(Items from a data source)
※

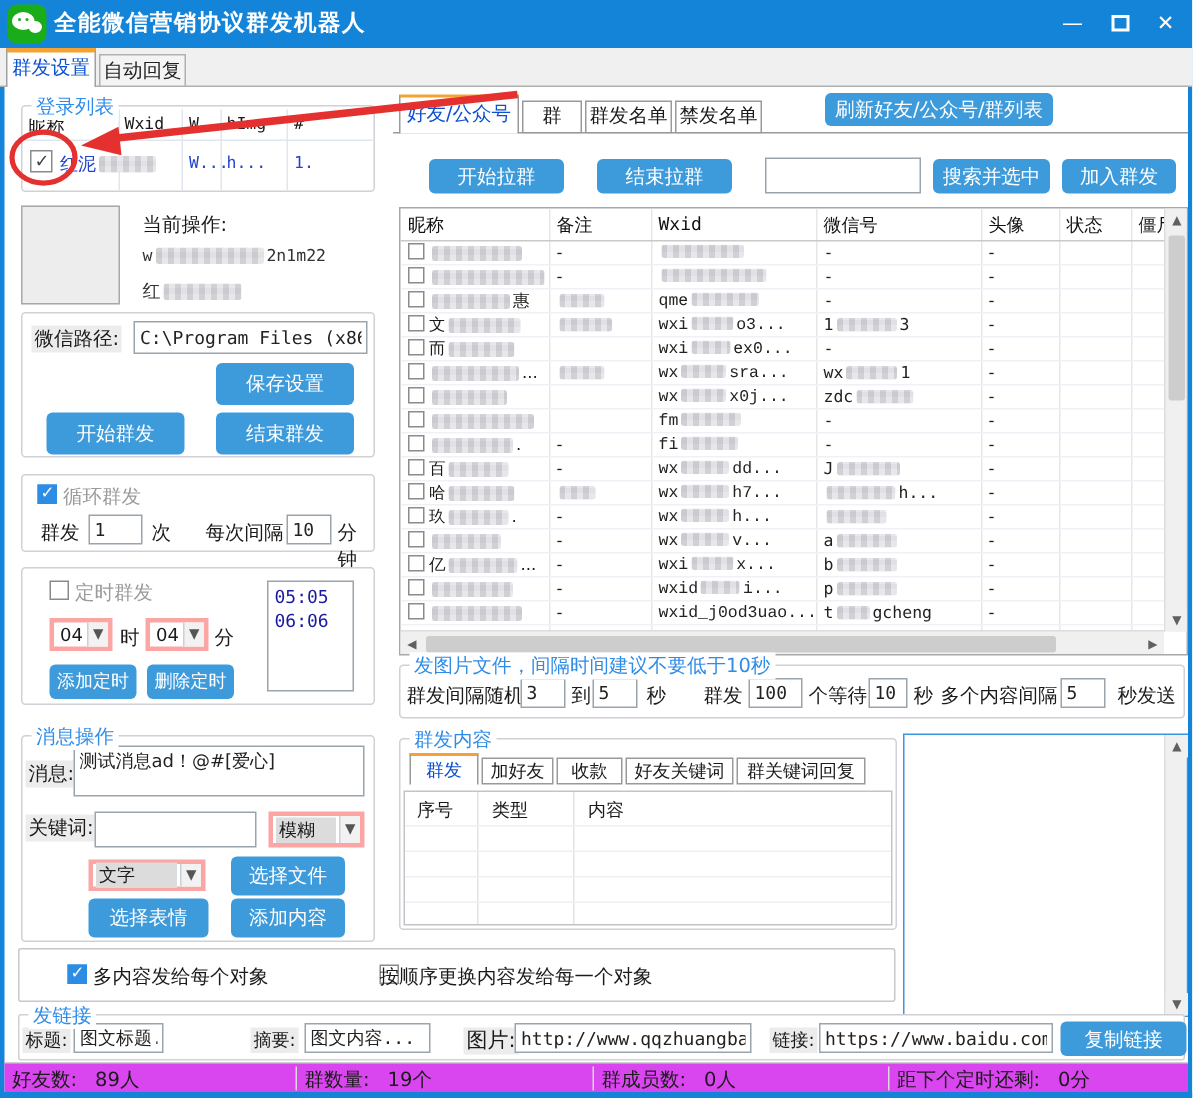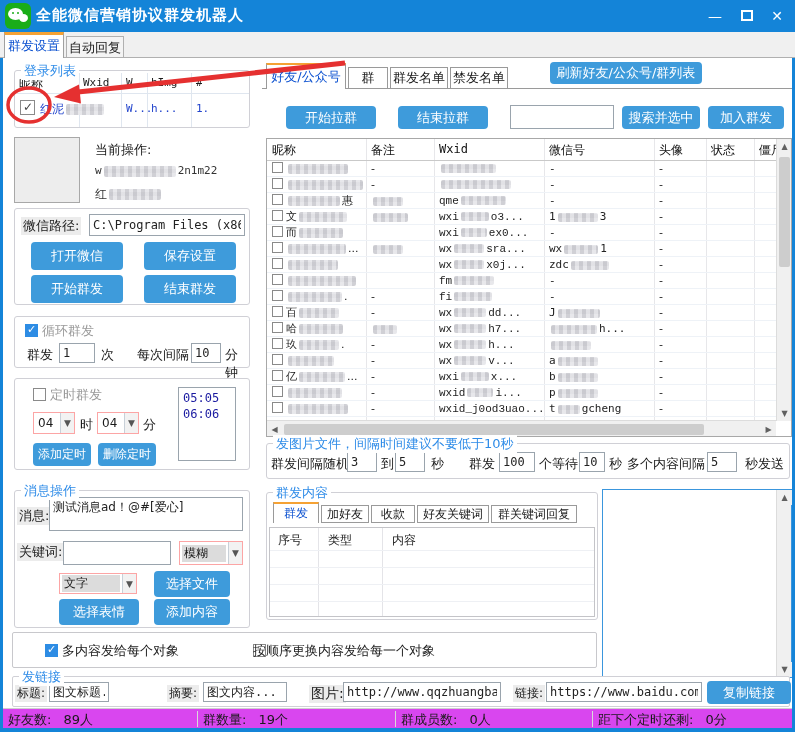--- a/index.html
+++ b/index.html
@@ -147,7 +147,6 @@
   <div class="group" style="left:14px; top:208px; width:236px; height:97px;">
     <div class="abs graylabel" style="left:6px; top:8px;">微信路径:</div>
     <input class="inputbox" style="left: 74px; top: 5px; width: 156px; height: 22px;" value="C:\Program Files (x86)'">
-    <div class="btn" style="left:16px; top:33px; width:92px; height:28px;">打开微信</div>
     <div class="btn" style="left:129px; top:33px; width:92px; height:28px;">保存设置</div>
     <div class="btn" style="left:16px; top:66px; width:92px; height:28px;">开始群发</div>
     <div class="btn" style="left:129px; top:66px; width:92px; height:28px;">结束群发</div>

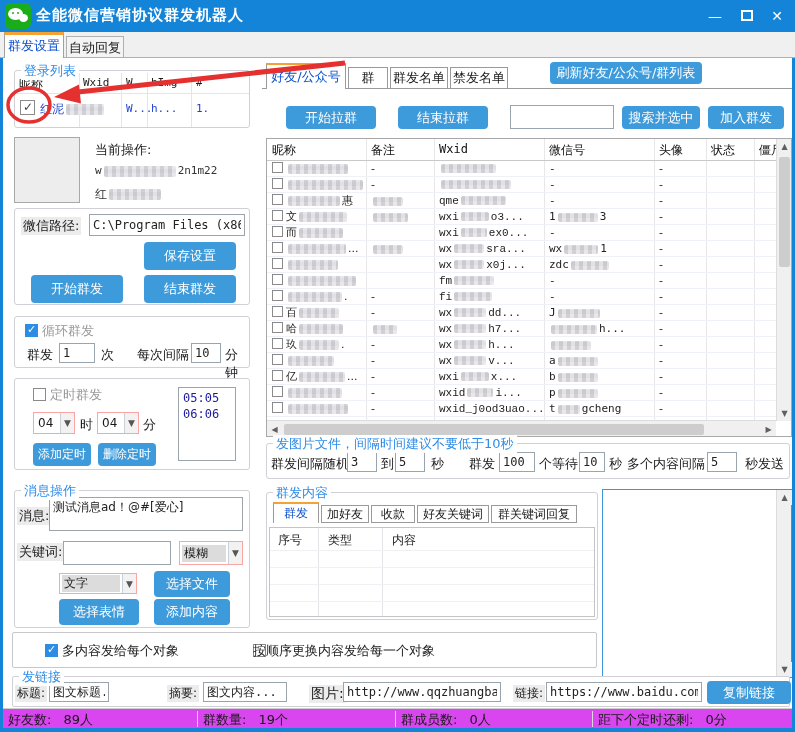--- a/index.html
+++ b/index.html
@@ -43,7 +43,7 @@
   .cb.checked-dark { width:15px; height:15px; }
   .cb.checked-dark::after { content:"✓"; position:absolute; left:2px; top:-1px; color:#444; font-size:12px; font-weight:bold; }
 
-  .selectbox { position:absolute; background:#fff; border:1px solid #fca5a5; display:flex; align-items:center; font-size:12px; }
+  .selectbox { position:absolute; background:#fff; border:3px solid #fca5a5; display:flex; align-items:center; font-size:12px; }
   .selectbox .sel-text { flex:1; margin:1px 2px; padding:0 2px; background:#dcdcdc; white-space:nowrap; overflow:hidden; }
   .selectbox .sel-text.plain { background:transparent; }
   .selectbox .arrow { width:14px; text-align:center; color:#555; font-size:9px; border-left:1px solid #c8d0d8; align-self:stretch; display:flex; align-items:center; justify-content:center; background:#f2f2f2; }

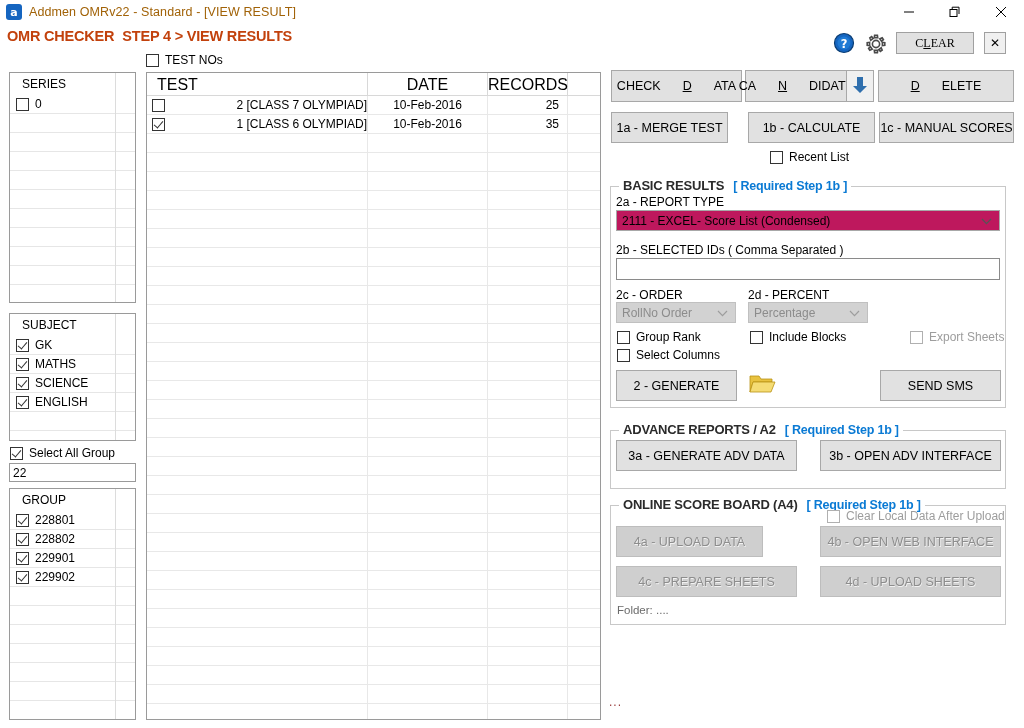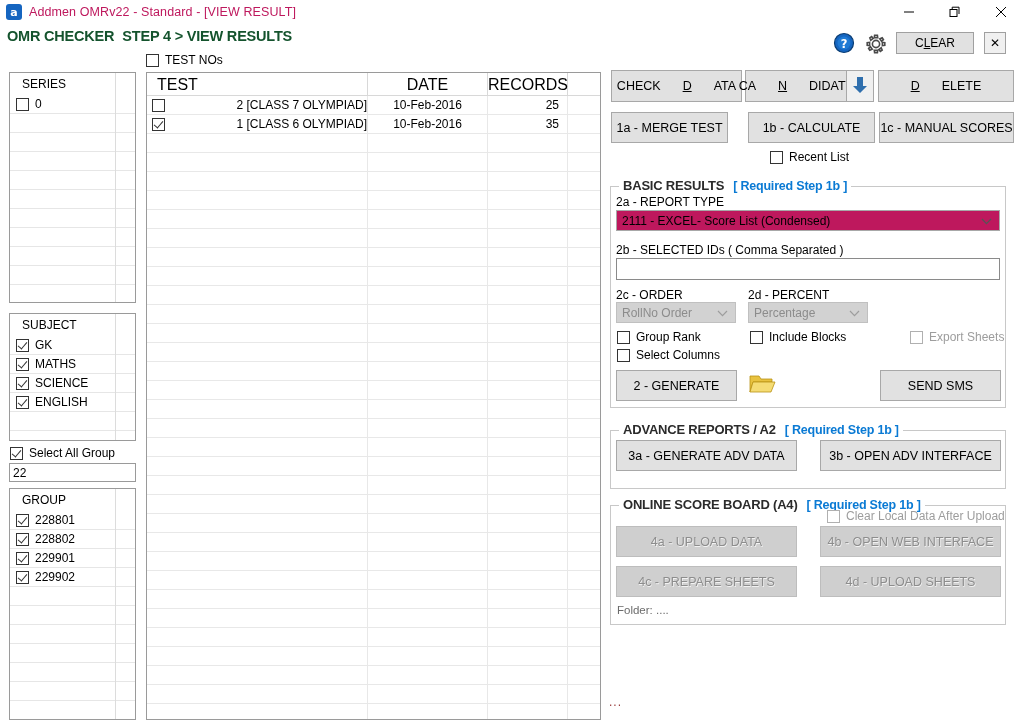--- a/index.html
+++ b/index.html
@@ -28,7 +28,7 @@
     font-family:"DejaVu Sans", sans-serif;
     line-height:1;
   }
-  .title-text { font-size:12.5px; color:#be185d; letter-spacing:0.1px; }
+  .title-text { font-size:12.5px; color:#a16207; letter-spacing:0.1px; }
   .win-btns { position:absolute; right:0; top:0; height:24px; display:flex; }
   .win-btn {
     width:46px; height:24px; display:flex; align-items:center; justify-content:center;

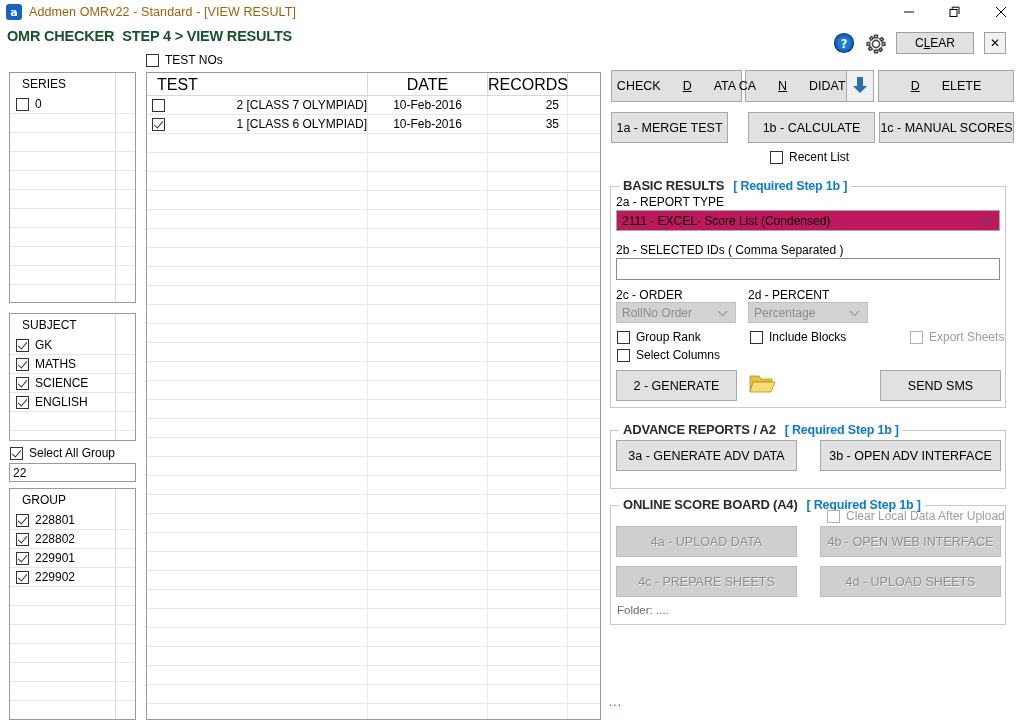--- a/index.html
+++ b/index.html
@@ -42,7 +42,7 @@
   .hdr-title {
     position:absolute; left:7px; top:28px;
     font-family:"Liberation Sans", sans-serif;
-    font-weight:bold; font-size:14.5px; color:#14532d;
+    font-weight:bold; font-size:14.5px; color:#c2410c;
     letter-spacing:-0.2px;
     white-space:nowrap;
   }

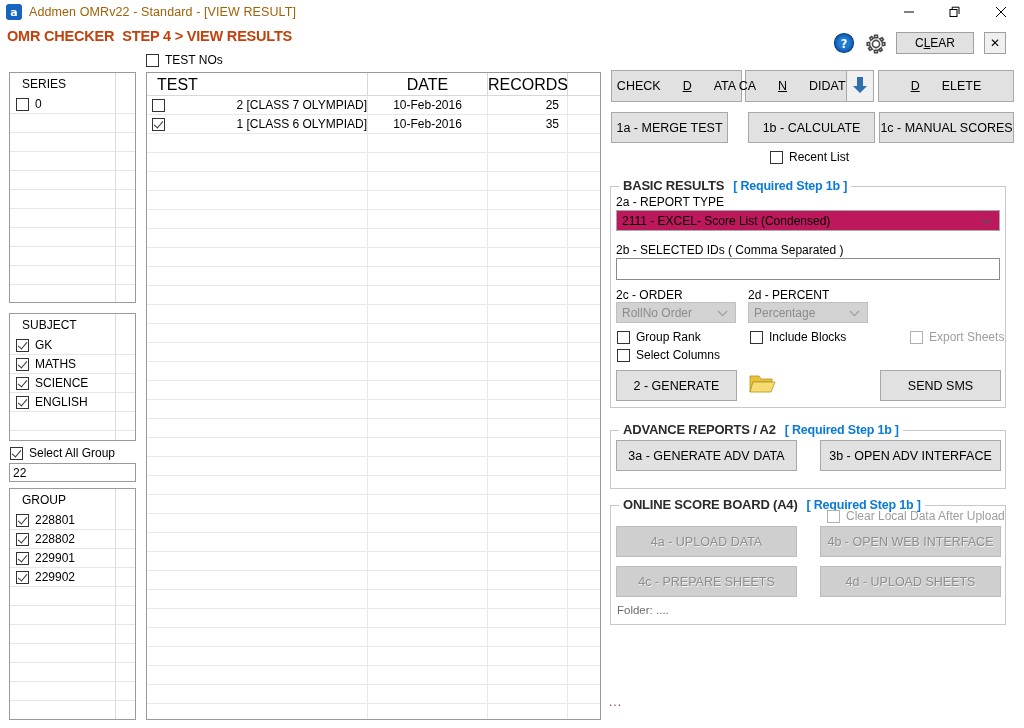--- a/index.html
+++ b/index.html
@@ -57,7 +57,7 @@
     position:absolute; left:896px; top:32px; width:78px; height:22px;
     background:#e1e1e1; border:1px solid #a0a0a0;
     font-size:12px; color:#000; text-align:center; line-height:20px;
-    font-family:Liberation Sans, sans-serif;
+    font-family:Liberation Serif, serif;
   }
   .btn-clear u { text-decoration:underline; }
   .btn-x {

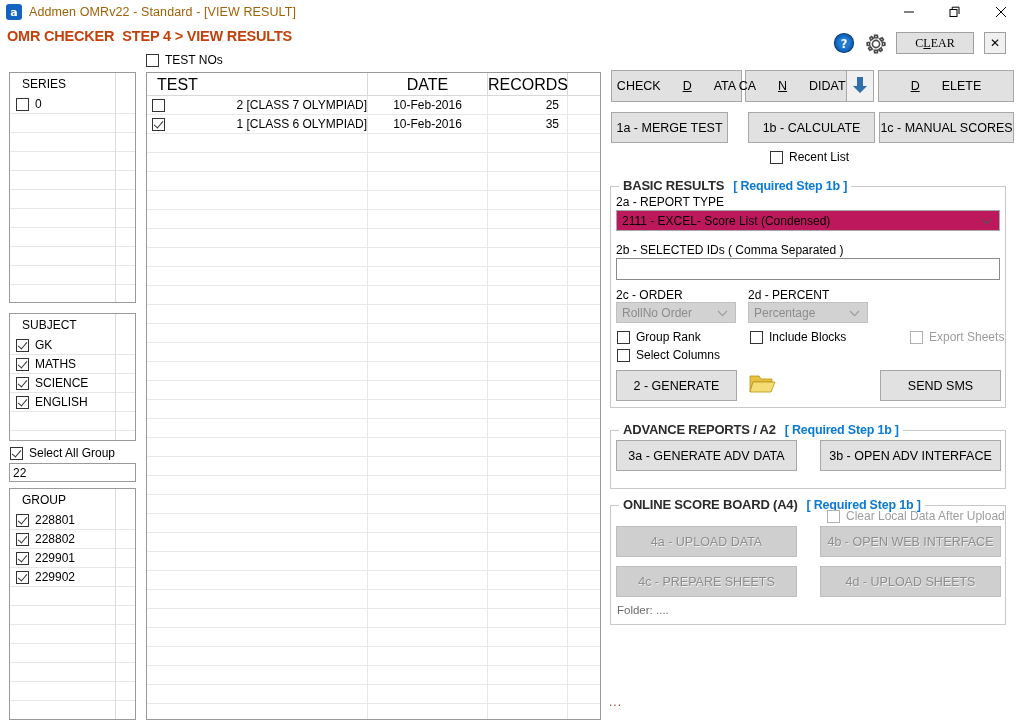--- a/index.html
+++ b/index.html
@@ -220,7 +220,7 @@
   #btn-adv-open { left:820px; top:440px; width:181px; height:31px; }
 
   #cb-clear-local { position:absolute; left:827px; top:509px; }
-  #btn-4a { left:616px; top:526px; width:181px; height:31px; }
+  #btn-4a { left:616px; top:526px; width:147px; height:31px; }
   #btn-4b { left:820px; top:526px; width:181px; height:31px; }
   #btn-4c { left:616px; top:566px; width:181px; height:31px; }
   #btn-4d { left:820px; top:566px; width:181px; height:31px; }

※

▶ [TASK DETAILS] Return the data exactly. Do not carry over any images.

▶ [SOLVED EXERCISE]
--- a/index.html
+++ b/index.html
@@ -147,7 +147,6 @@
   <div class="group" style="left:14px; top:208px; width:236px; height:97px;">
     <div class="abs graylabel" style="left:6px; top:8px;">微信路径:</div>
     <input class="inputbox" style="left: 74px; top: 5px; width: 156px; height: 22px;" value="C:\Program Files (x86)'">
-    <div class="btn" style="left:16px; top:33px; width:92px; height:28px;">打开微信</div>
     <div class="btn" style="left:129px; top:33px; width:92px; height:28px;">保存设置</div>
     <div class="btn" style="left:16px; top:66px; width:92px; height:28px;">开始群发</div>
     <div class="btn" style="left:129px; top:66px; width:92px; height:28px;">结束群发</div>

--- a/index.html
+++ b/index.html
@@ -43,7 +43,7 @@
   .cb.checked-dark { width:15px; height:15px; }
   .cb.checked-dark::after { content:"✓"; position:absolute; left:2px; top:-1px; color:#444; font-size:12px; font-weight:bold; }
 
-  .selectbox { position:absolute; background:#fff; border:1px solid #fca5a5; display:flex; align-items:center; font-size:12px; }
+  .selectbox { position:absolute; background:#fff; border:3px solid #fca5a5; display:flex; align-items:center; font-size:12px; }
   .selectbox .sel-text { flex:1; margin:1px 2px; padding:0 2px; background:#dcdcdc; white-space:nowrap; overflow:hidden; }
   .selectbox .sel-text.plain { background:transparent; }
   .selectbox .arrow { width:14px; text-align:center; color:#555; font-size:9px; border-left:1px solid #c8d0d8; align-self:stretch; display:flex; align-items:center; justify-content:center; background:#f2f2f2; }

--- a/index.html
+++ b/index.html
@@ -28,7 +28,7 @@
     font-family:"DejaVu Sans", sans-serif;
     line-height:1;
   }
-  .title-text { font-size:12.5px; color:#be185d; letter-spacing:0.1px; }
+  .title-text { font-size:12.5px; color:#a16207; letter-spacing:0.1px; }
   .win-btns { position:absolute; right:0; top:0; height:24px; display:flex; }
   .win-btn {
     width:46px; height:24px; display:flex; align-items:center; justify-content:center;

--- a/index.html
+++ b/index.html
@@ -42,7 +42,7 @@
   .hdr-title {
     position:absolute; left:7px; top:28px;
     font-family:"Liberation Sans", sans-serif;
-    font-weight:bold; font-size:14.5px; color:#14532d;
+    font-weight:bold; font-size:14.5px; color:#c2410c;
     letter-spacing:-0.2px;
     white-space:nowrap;
   }

--- a/index.html
+++ b/index.html
@@ -57,7 +57,7 @@
     position:absolute; left:896px; top:32px; width:78px; height:22px;
     background:#e1e1e1; border:1px solid #a0a0a0;
     font-size:12px; color:#000; text-align:center; line-height:20px;
-    font-family:Liberation Sans, sans-serif;
+    font-family:Liberation Serif, serif;
   }
   .btn-clear u { text-decoration:underline; }
   .btn-x {

--- a/index.html
+++ b/index.html
@@ -220,7 +220,7 @@
   #btn-adv-open { left:820px; top:440px; width:181px; height:31px; }
 
   #cb-clear-local { position:absolute; left:827px; top:509px; }
-  #btn-4a { left:616px; top:526px; width:181px; height:31px; }
+  #btn-4a { left:616px; top:526px; width:147px; height:31px; }
   #btn-4b { left:820px; top:526px; width:181px; height:31px; }
   #btn-4c { left:616px; top:566px; width:181px; height:31px; }
   #btn-4d { left:820px; top:566px; width:181px; height:31px; }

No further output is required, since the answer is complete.